Nesse jogo entre as duas grandes empresas de saúde do País, mais uma vez o interesse do cliente fica em segundo plano. Muitas pessoas optaram pela Amil por causa do Hospital Sino Brasileiro, que tem como administradora, a Rede D’Or que sempre mostrou excelência em seus serviços, com conceituados médicos e hospitais. E como ficam esses pacientes que fizeram essa opção?

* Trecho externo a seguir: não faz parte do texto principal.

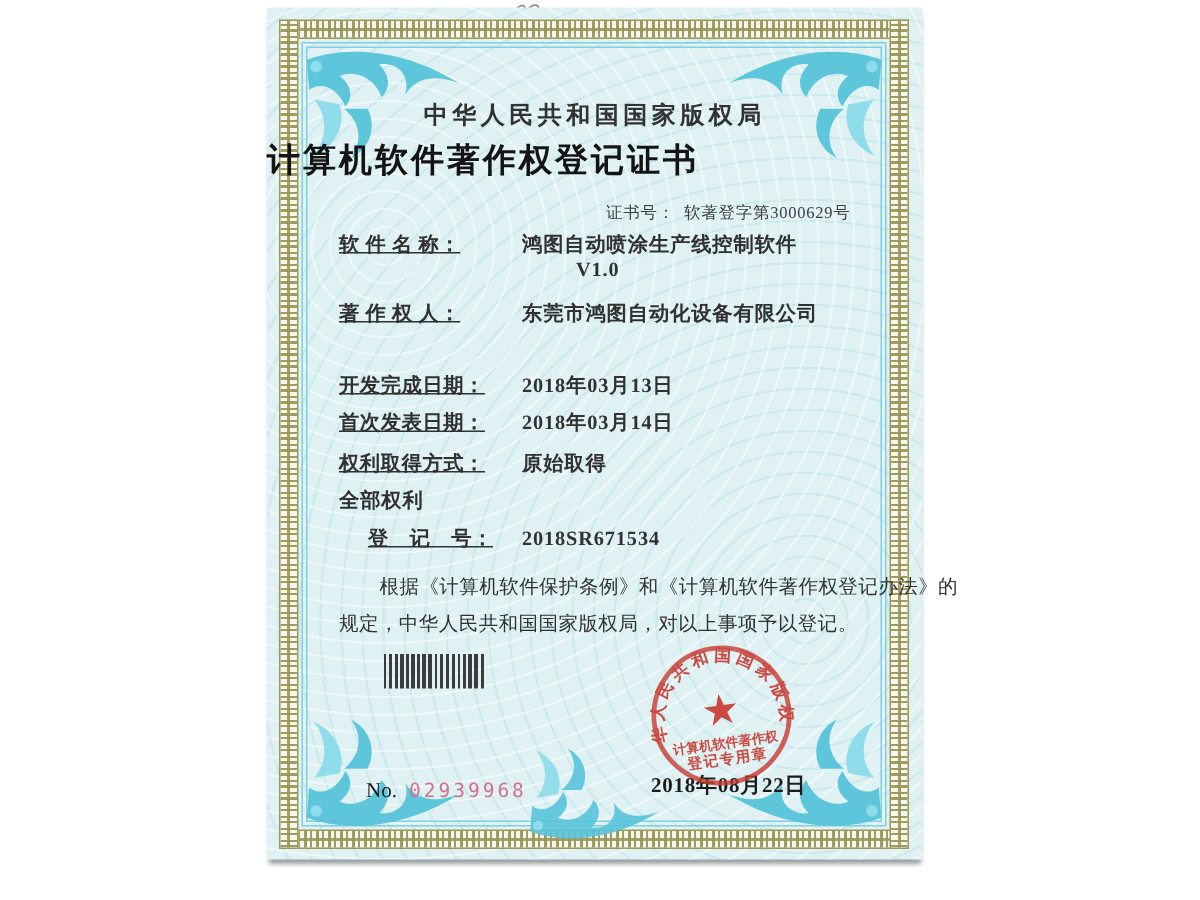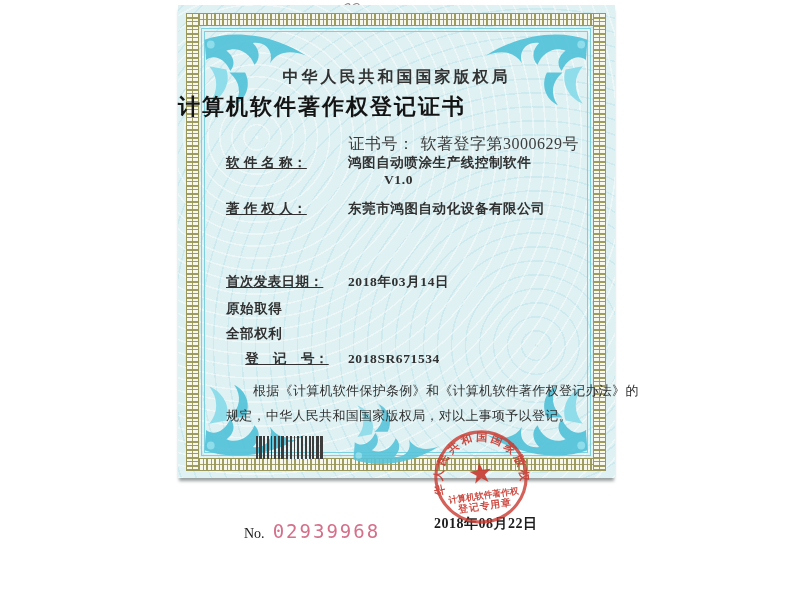--- a/index.html
+++ b/index.html
@@ -1,21 +1,21 @@
 <!DOCTYPE html>
 <html><head>
 <meta charset="utf-8">
 <style>
   html,body{margin:0;padding:0;}
   body{width:800px;height:600px;background:#ffffff;font-family:"Liberation Serif","DejaVu Serif",serif;}
   .photo{position:relative;width:800px;height:600px;background:#ffffff;overflow:hidden;}
 
   
   .certificate{
-    position:absolute;left:178px;top:5px;width:437px;height:473px;
+    position:absolute;left:178px;top:5px;width:437px;height:568px;
     background-color:#dff1f3;
     background-image:
       repeating-radial-gradient(circle at 18% 28%, rgba(255,255,255,.45) 0 1.5px, rgba(255,255,255,0) 1.5px 12px),
       repeating-radial-gradient(circle at 82% 72%, rgba(120,205,220,.18) 0 1.5px, rgba(120,205,220,0) 1.5px 14px);
     box-shadow:0 4px 3px -1px rgba(70,80,82,.55);
   }
 
   
   .mb{position:absolute;background-color:#f7f7ec;border:1px solid #99975a;box-sizing:border-box;}
   .mb-h{background-image:
@@ -39,21 +39,21 @@
   .corner.tr{right:24px;top:27px;transform:scaleX(-1);}
   .corner.bl{left:23px;bottom:20px;transform:scaleY(-1);}
   .corner.br{right:24px;bottom:20px;transform:scale(-1,-1);}
   .corner.bc{left:50%;bottom:12px;width:150px;height:66px;transform:translateX(-50%) scaleY(-1);opacity:.9;}
 
   
   .authority{position:absolute;top:62px;left:0;right:0;text-align:center;
     font-size:16px;font-weight:700;letter-spacing:3px;color:#323232;z-index:3;}
   .main-title{position:absolute;top:87px;left:0;right:0;text-align:left;
     font-size:22px;font-weight:700;letter-spacing:2px;color:#141414;z-index:3;}
-  .certno{position:absolute;top:129px;right:36px;font-size:16px;color:#3d3d3d;letter-spacing:.5px;z-index:3;}
+  .certno{position:absolute;top:129px;right:48px;font-size:11px;color:#3d3d3d;letter-spacing:.5px;z-index:3;}
   .certno .certno-val{margin-left:6px;}
 
   .field-row{position:absolute;left:48px;right:18px;display:flex;
     font-size:13.5px;font-weight:600;color:#313131;z-index:3;line-height:17px;}
   .field-row .lab{width:122px;flex:none;letter-spacing:.4px;text-decoration:underline;}
   .field-row .val{letter-spacing:.6px;}
   .field-row .val .val2{display:block;margin-left:36px;}
 
   .statement{position:absolute;left:48px;width:344px;font-size:13px;font-weight:400;
     color:#313131;letter-spacing:.3px;z-index:3;white-space:nowrap;}
@@ -69,21 +69,21 @@
   .bc-end{width:11px;flex:none;background:repeating-linear-gradient(90deg,#3c3c3c 0 2.4px,rgba(0,0,0,0) 2.4px 4.2px);}
 
   
   .seal{position:absolute;left:254px;top:423px;width:98px;height:98px;
     transform:rotate(-8deg);opacity:.9;z-index:4;}
   .seal-date{position:absolute;left:256px;top:510px;font-size:14px;font-weight:700;
     color:#1c1c1c;letter-spacing:.5px;z-index:3;}
 
   
   .serial{position:absolute;left:66px;top:515px;font-size:14px;color:#1a1a1a;z-index:3;}
-  .serial .num{font-family:"DejaVu Sans Mono",monospace;font-size:19px;color:#d4708a;
+  .serial .num{font-family:"DejaVu Sans Mono",monospace;font-size:13px;color:#d4708a;
     letter-spacing:2px;margin-left:8px;}
 
   
   .handwriting{position:absolute;left:336px;top:0;width:40px;height:18px;}
 </style>
 </head>
 <body>
 
 <div class="photo">
 
@@ -134,25 +134,30 @@
     </div>
 
     <div class="field-row" style="top:149px;">
       <span class="lab">软 件 名 称：</span>
       <span class="val"><span>鸿图自动喷涂生产线控制软件</span><span class="val2">V1.0</span></span>
     </div>
     <div class="field-row" style="top:195px;">
       <span class="lab">著 作 权 人：</span>
       <span class="val">东莞市鸿图自动化设备有限公司</span>
     </div>
+    <div class="field-row" style="top:243px;">
+      <span class="lab">开发完成日期：</span>
+      <span class="val">2018年03月13日</span>
+    </div>
     <div class="field-row" style="top:268px;">
       <span class="lab">首次发表日期：</span>
       <span class="val">2018年03月14日</span>
     </div>
     <div class="field-row" style="top:295px;">
+      <span class="lab">权利取得方式：</span>
       <span class="val">原始取得</span>
     </div>
     <div class="field-row" style="top:320px;">
       <span class="val">全部权利</span>
     </div>
     <div class="field-row" style="top:345px;text-align:center;">
       <span class="lab">登　记　号：</span>
       <span class="val">2018SR671534</span>
     </div>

A disputa econômica entre as duas empresas deixou órfãos os clientes de Osasco. O hospital da rede própria na cidade é bem áquem da estrutura do Sino Brasileiro. Ou seja, a briga entre Rede D’Or e Amil afetou os clientes que agora para buscarem um hospital de excelência terão que trocar de plano de saúde ou seguir para a capital paulista para ser atendido em um hospital de referência.

1 COMENTÁRIO

  1. A Amil provando mais uma vez que o cliente pra eles é um lixo, dizem que vamos ter hospitais com qualidade em
    atendimento igual o sino onde ? Podem me dizer, porque o cruzeiro do sul e o nossa senhora de Fátima estão um cacareco, todos os dois estão pior que o Antônio Giglio as estruturas horrorosas, o cruzeiro do sul nem tem lugar pra estacionar , fica em uma avenida hiper movimentada, peço a gentileza que todos os beneficiários da Amil que estão se sentindo prejudicados tente junto a suas empresas a troca de operadora a Amil que oferece a rede deles com médicos já com uma certa idade e não tem interesse em fazer tratamentos e nem podem solicitar determinados exames porque a operadora não deixam, vamos pedir para as empresas pesquisarem o planos oferecidos pelas seguradoras como por exemplo a Bradesco, SulAmérica, porque não tem rede própria e podem nos oferecer hospitais e médicos credenciados de qualidade na região que você mora sem esses extresses, a Amil tudo que precisa é lá para o centro de São Paulo nas regiões não tem nadsy que presta só os pólos deles que infelizmente a cada 10 médicos 01 se salvam, se vc faz um raio x na unidade deles e pede a imagem não te dão só o CD e quando vc leva para os médicos que são credenciados eles acham uma vergonha, conclusão a Amil está uma porcaria cê agora essa, vou basy redes sociais levantar a #naocontratemaamil vou conversar com o povo, vamos gente nos pagamos temos que ter qualidade.